=== Problem to solve ===
Extract every line between the one with "html: none ->" and the end of the entries, both included, word for word and free of pictures.

————

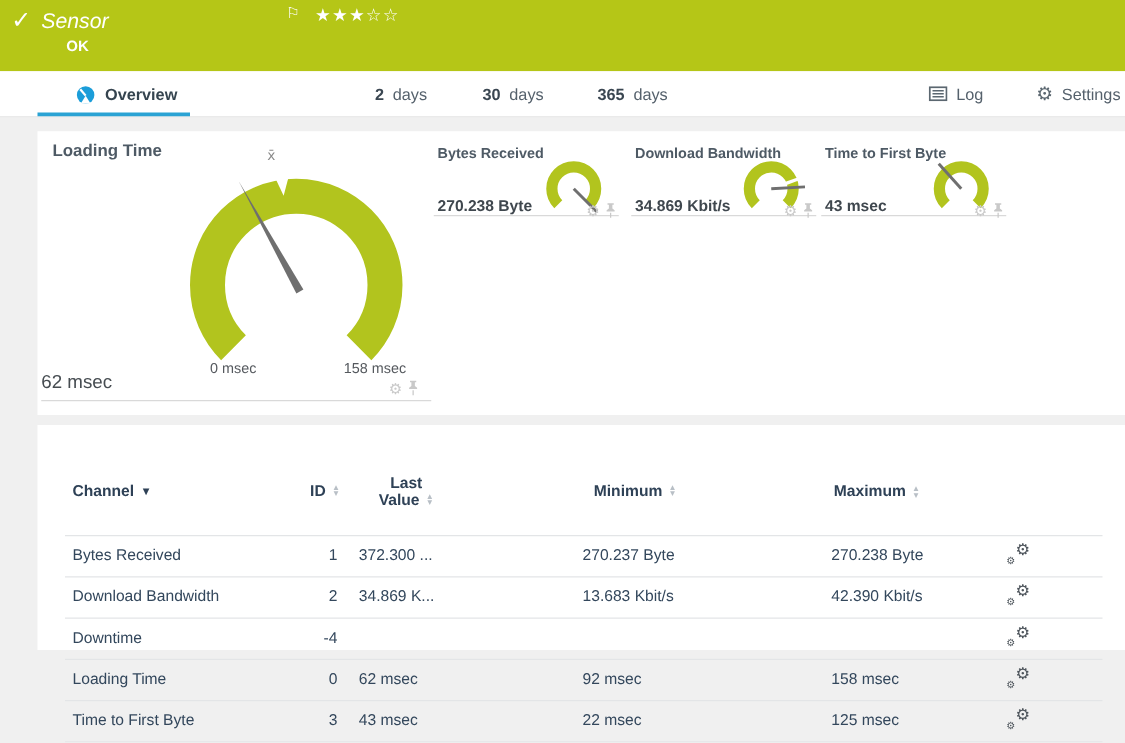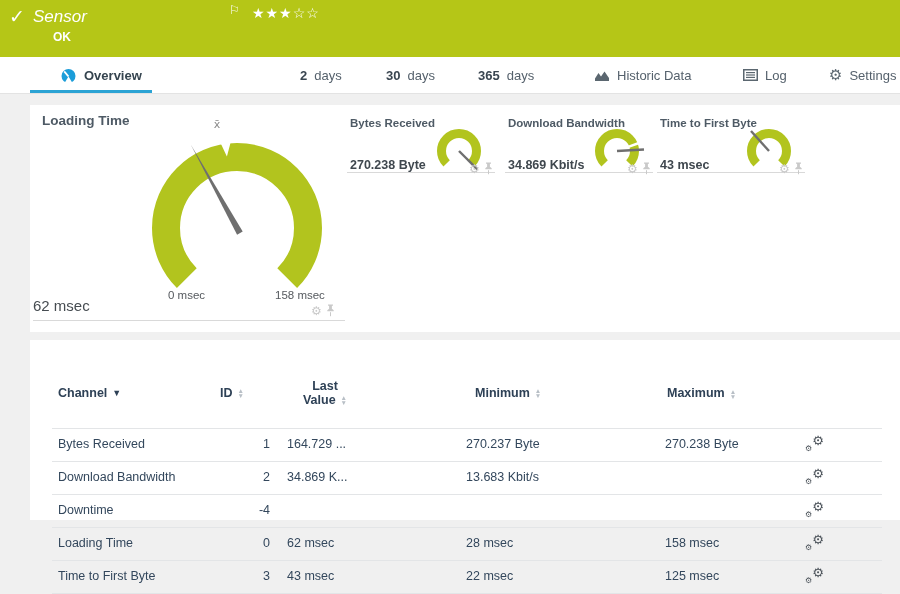"Historic Data" div.tab { html: <div> <svg> <polygon></polygon> </svg> <span>Historic Data</span> </div> -> none }
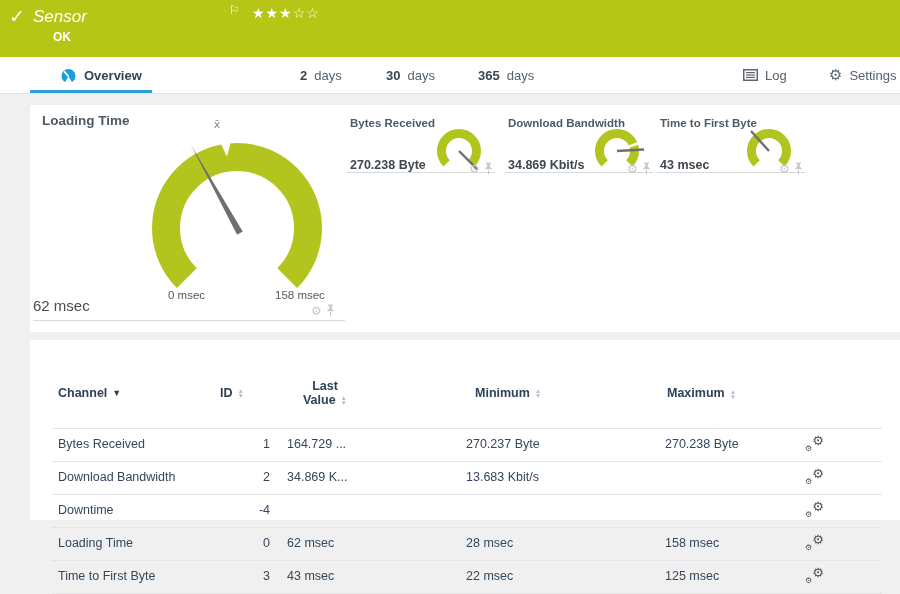"ID" .th-id { justify-content: none -> flex-end }
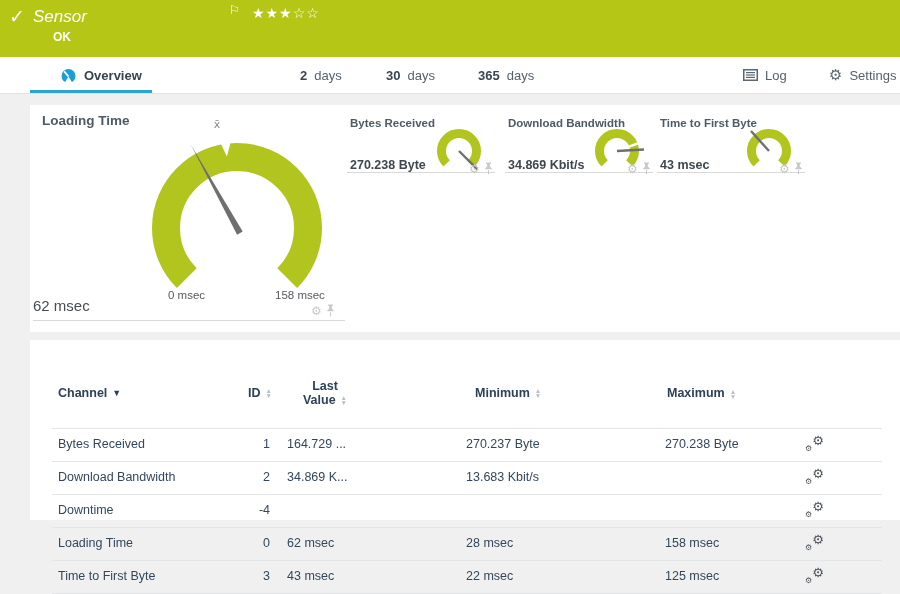"164.729 ..." span.td { text: 164.729 -> 372.300 }
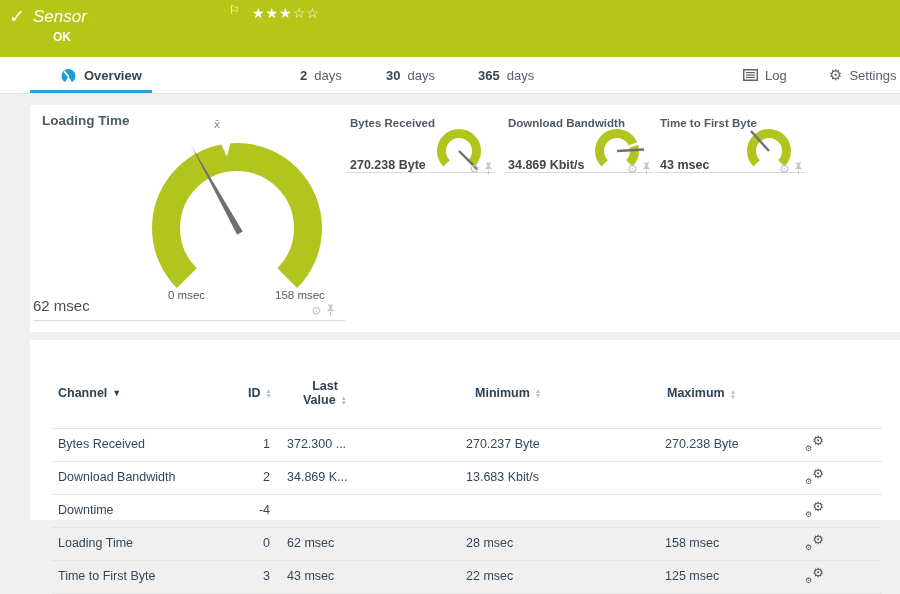"42.390 Kbit/s" span.td { html: none -> <span>42.390 Kbit/s</span> }
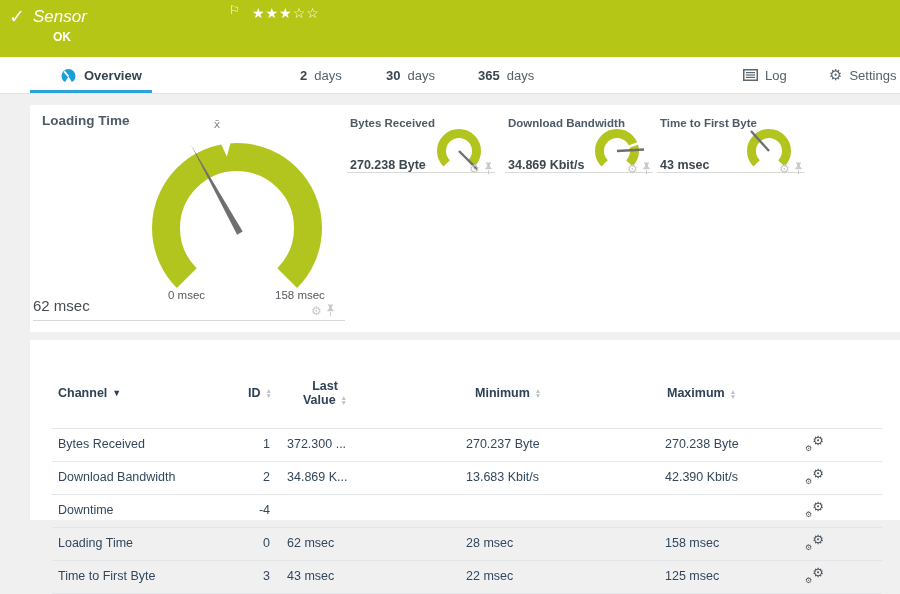"28 msec" span.td { text: 28 -> 92 }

————

=== Exercise solution ===
"42.390 Kbit/s" span.td { html: none -> <span>42.390 Kbit/s</span> }
"28 msec" span.td { text: 28 -> 92 }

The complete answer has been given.